= Work instructions =
Without including any picture, repeat the records below exactly.

= Provided entries =

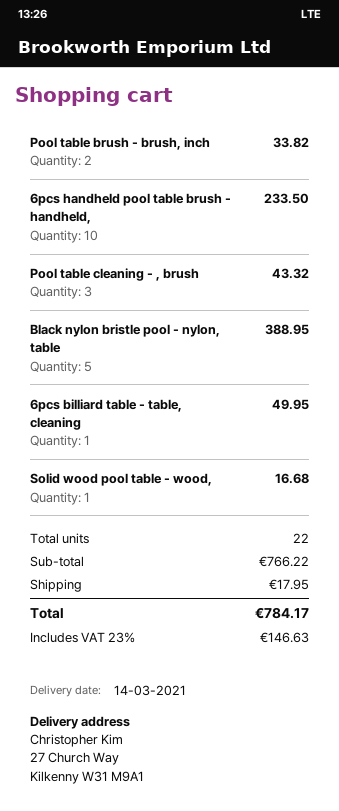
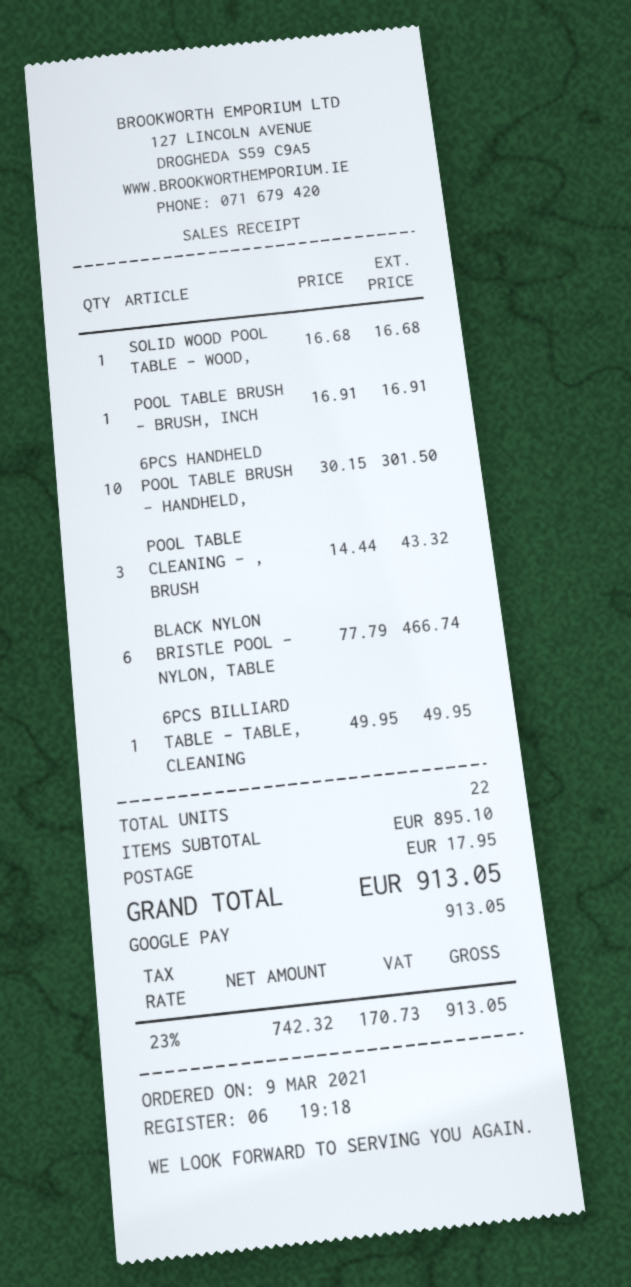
Pool table brush - brush, inch: 2 for 33.82 -> 1 for 16.91
6pcs handheld pool table brush - handheld,: 10 for 233.50 -> 10 for 301.50
Black nylon bristle pool - nylon, table: 5 for 388.95 -> 6 for 466.74
subtotal: 766.22 -> 895.10
tax: 23% = 146.63 -> 23% = 170.73
total: 784.17 -> 913.05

= Response to this task =
Pool table brush - brush, inch: 2 for 33.82 -> 1 for 16.91
6pcs handheld pool table brush - handheld,: 10 for 233.50 -> 10 for 301.50
Black nylon bristle pool - nylon, table: 5 for 388.95 -> 6 for 466.74
subtotal: 766.22 -> 895.10
tax: 23% = 146.63 -> 23% = 170.73
total: 784.17 -> 913.05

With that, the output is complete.